Apostando na falta de cerimônia para demonstrar a que veio, Ghostbusters – Mais Além (a americanizada é para dar unidade a franquia) encaminha para ser uma história de nova geração como bem vimos em Star Wars: O Despertar da Força. Enquanto o longa de J.J Abrams tentava fazer ser a cópia de Uma Nova Esperança à sua maneira, Mais Além estaciona no constante material auto referente e impõe ao espectador receber de bom grado as mais descaradas sacadinhas já vistas em um filme. Chega a ser ofensivo o suspense em torno da revelação do Ecto-1 em três cenas que só servem como simulação de masturbação imagética. Se existe algum limite aceitável em forçar algo, Mais Além vai até o limite, só para depois ultrapassá-lo, ou melhor, ir “mais além” do permitido.

Não basta apenas gritar aos quatro cantos sua vontade de reverenciar toda uma época, mas faz isso de maneira tão presunçosa que parece duvidar da capacidade do fã de assimilar a (repetida) proposta de exaltar certos elementos de forma evidente. O diner, por exemplo, tem toda uma construção visual tradicionalista com música, neon e toda visão escancarada de um Estados-Unidos mais ostensivo. Seria, se fosse o caso, relevante dentro da atemporalidade proposta pelo filme; só que, de novo, demonstra-se como mais um exercício de referências vazias e desesperadamente ansiosas para prender o espectador cativado pela fagulha de nostalgia.

Sony Pictures/ Divulgação

O consolo oferecido passa a dominar todos os âmbitos e suas configurações são moldadas para dar destaque aos icônicos objetos conhecidos. Tem-se a clara intenção de manipular cada ação para que seja inserido algum item dentro da narrativa, como a armadilha de fantasmas ou as armas laser – de início um item místico e reverenciável, depois set piece. De fato, são momentos esperados por quem aguarda o apelo dentro da ideia de conforto, só não deixa de ser completamente antinatural e um pouco fora de contexto quando esses elementos entram em destaque. Talvez seja parte do reconhecimento do diretor Jason Reitman com essa demanda insalubre de trabalho e a faça disso algo realmente transcendente dentro do longa.

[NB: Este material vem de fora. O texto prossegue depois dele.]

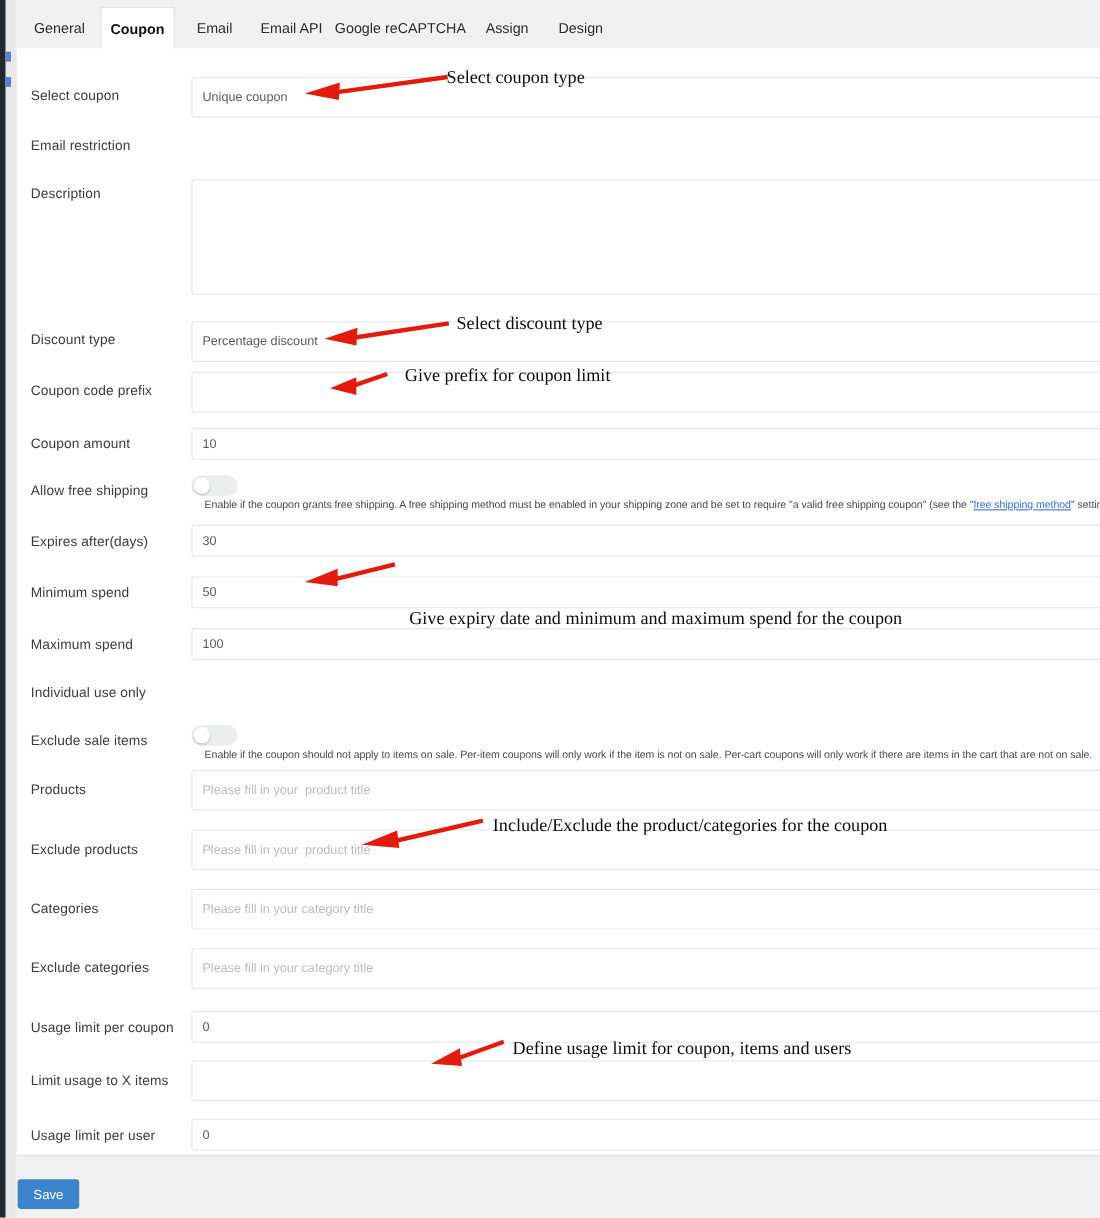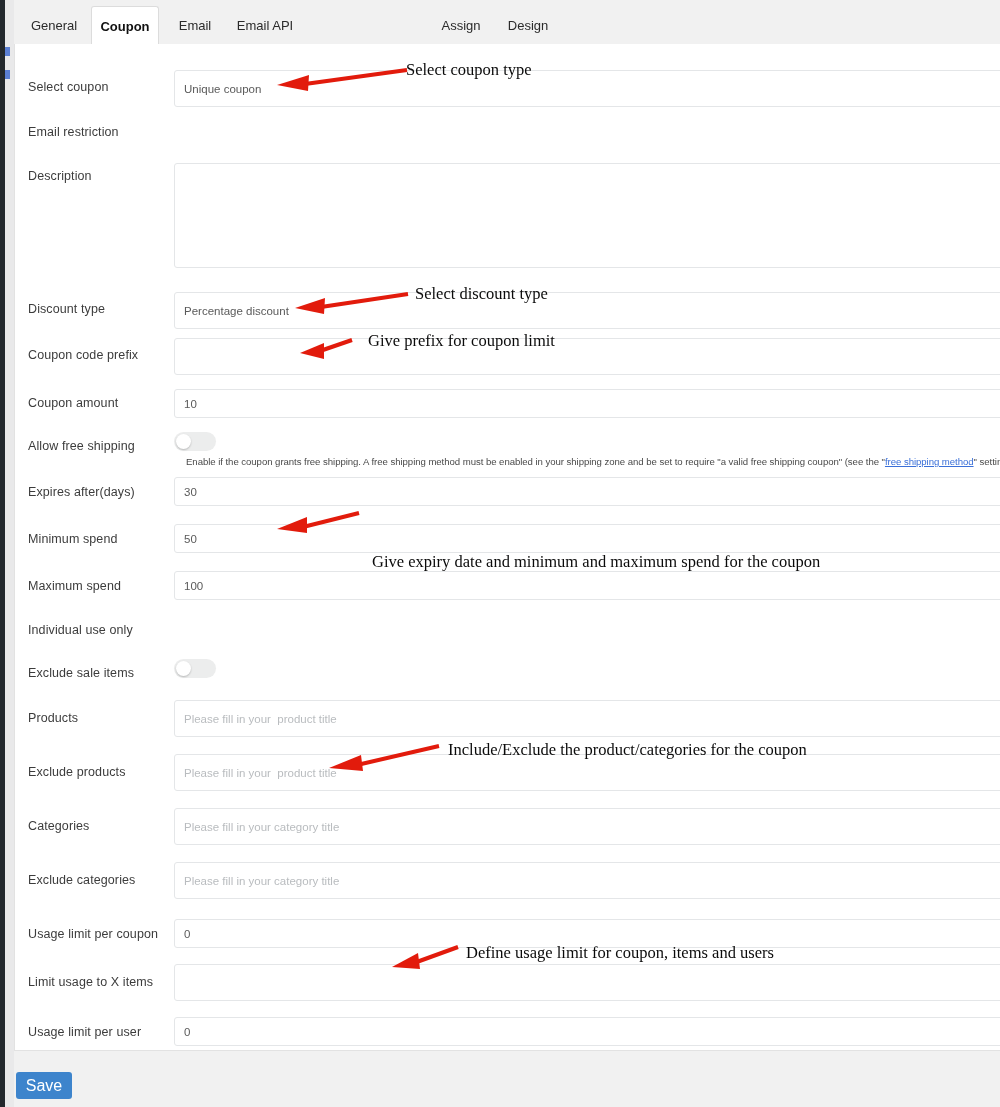"Google reCAPTCHA" div.tab { html: none -> <div> <span>Google reCAPTCHA</span> </div> }
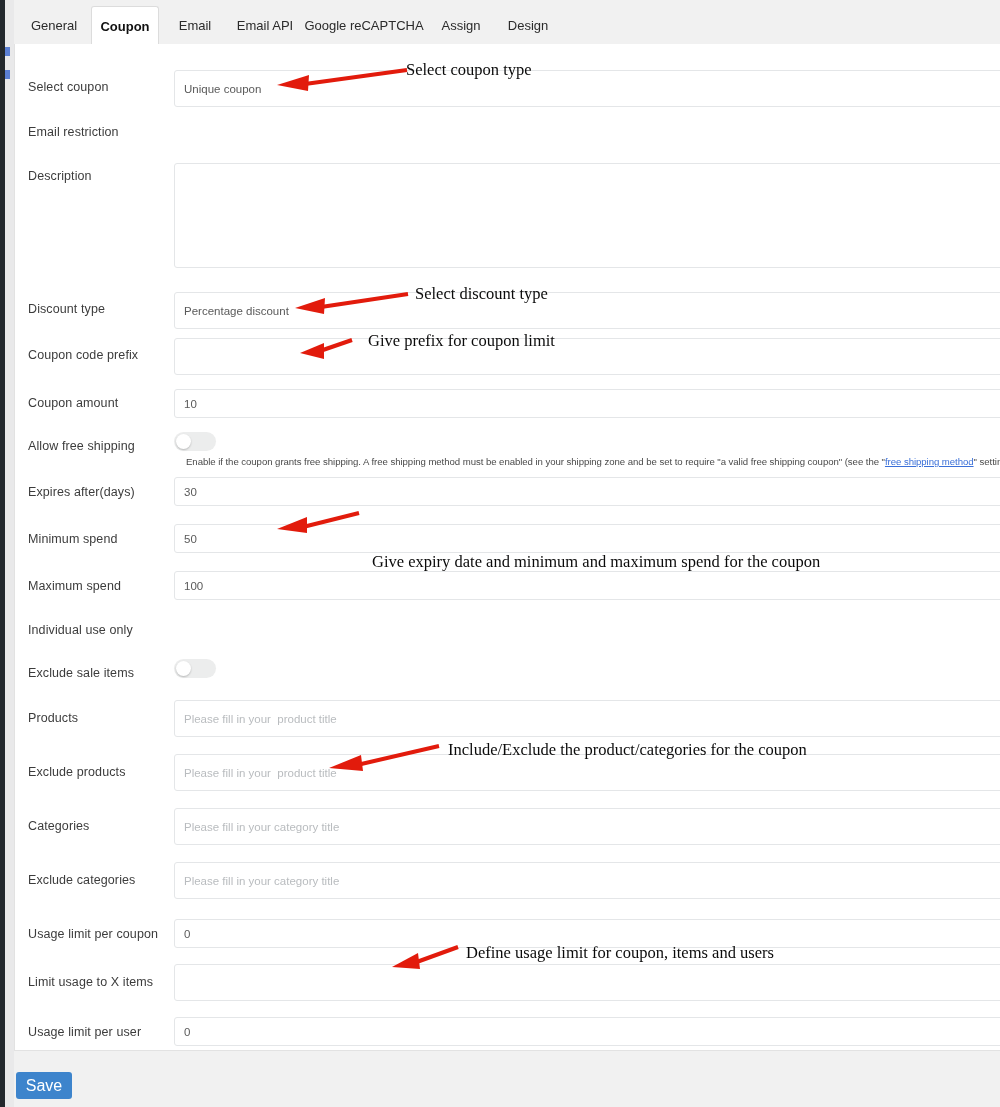"Enable if the coupon should" span.hint { html: none -> <span>Enable if the coupon should not apply to items on sale. Per-item coupons will only work if the item is not on sale. Per-cart coupons will only work if there are items in the cart that are not on sale.</span> }
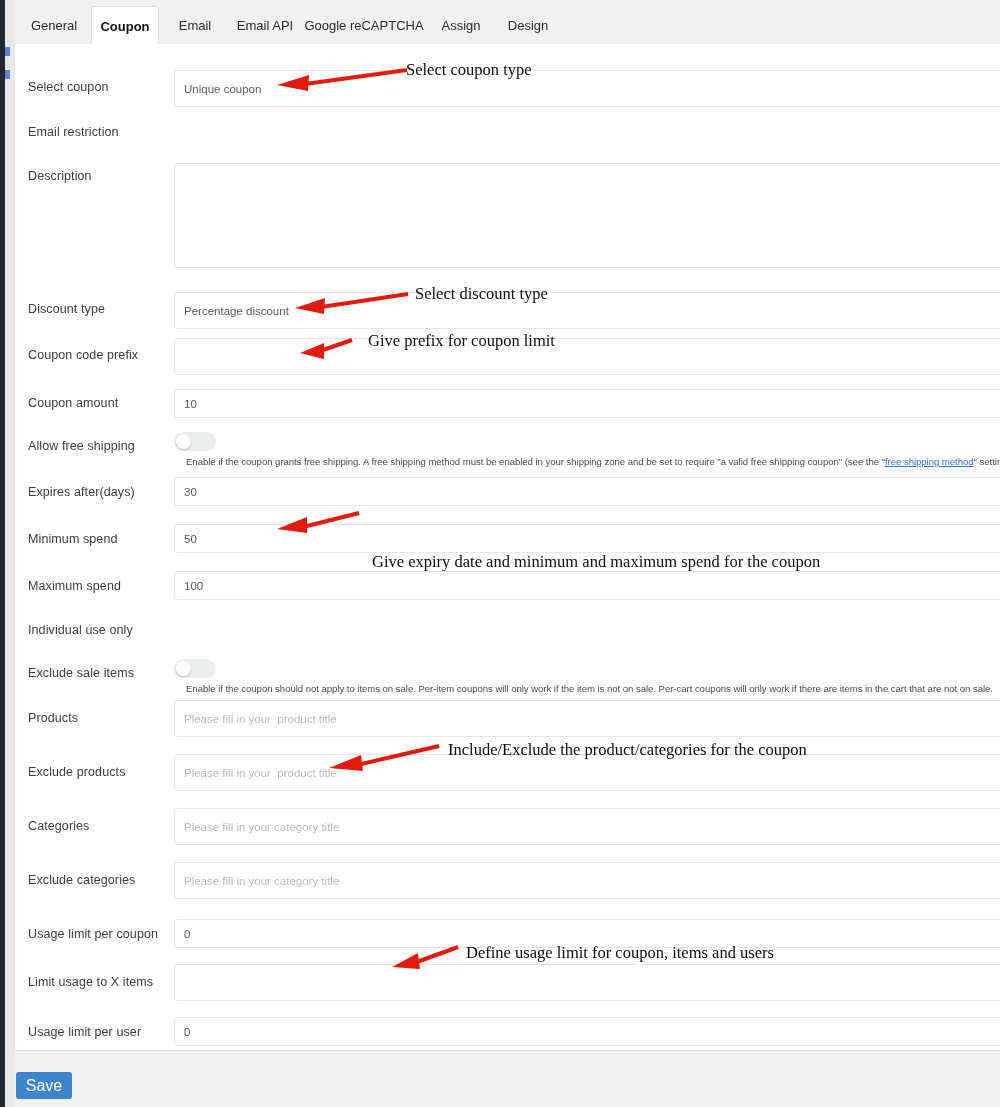"Save" #save { font-size: 16px -> 12px }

Apesar desse fator minimamente interessante, falta o controle no (mau) serviço de piscadinhas gratuitas e no que isso reverbera. Mckenna Grace fica totalmente refém da hipotética silhueta de Harold Ramis e em nenhum momento isso é escondido. Pelo contrário, os diversos close ups tentam a todo custo evocar a imagem do falecido ator em um ato desrespeitoso com a atriz e sua personagem. Fica até difícil compreender em qual posição quer se situar nesse meio entre agrados descompromissados e um projeto mais ambicioso.

Do outro lado dessa projeção, Paul Rudd representa o fã do primeiro filme inserido num ambiente desinteressado com o passado. Suas falas denotam o conhecimento de toda a mitologia dos caça fantasmas como recurso de sustentação do universo, reduzindo-o a uma participação instruída a cuspir ainda mais referências numa irritante persistência de se mostrar um entendido da cultura dos anos 80. Até quando encarna o desejo virtual do fã de encontrar os monstros famosos da série, resume-se a ser um boneco plástico para gerar a maior quantidade de identificação possível (curioso ser um homem branco nesse caso).

No que consta esse desastre, poderia ao menos se dar ao trabalho de resgatar a coloração viva dos filmes originais em vez de acinzentar tudo nessa fixação doentia que Hollywood tem com cores chapadas e sim vida. O máximo de cor que se enxerga são nas cenas de pôr do sol que são reflexo de outra tendência “artística” de separar certos filmes por momentos contemplativos. Não existe o menor interesse em ambos. Se a proposta era fazer uma salada de referências, usar de uma alface orgânica, verdinha e sem agrotóxicos ajudaria na digestão e na gastrite pós-filme.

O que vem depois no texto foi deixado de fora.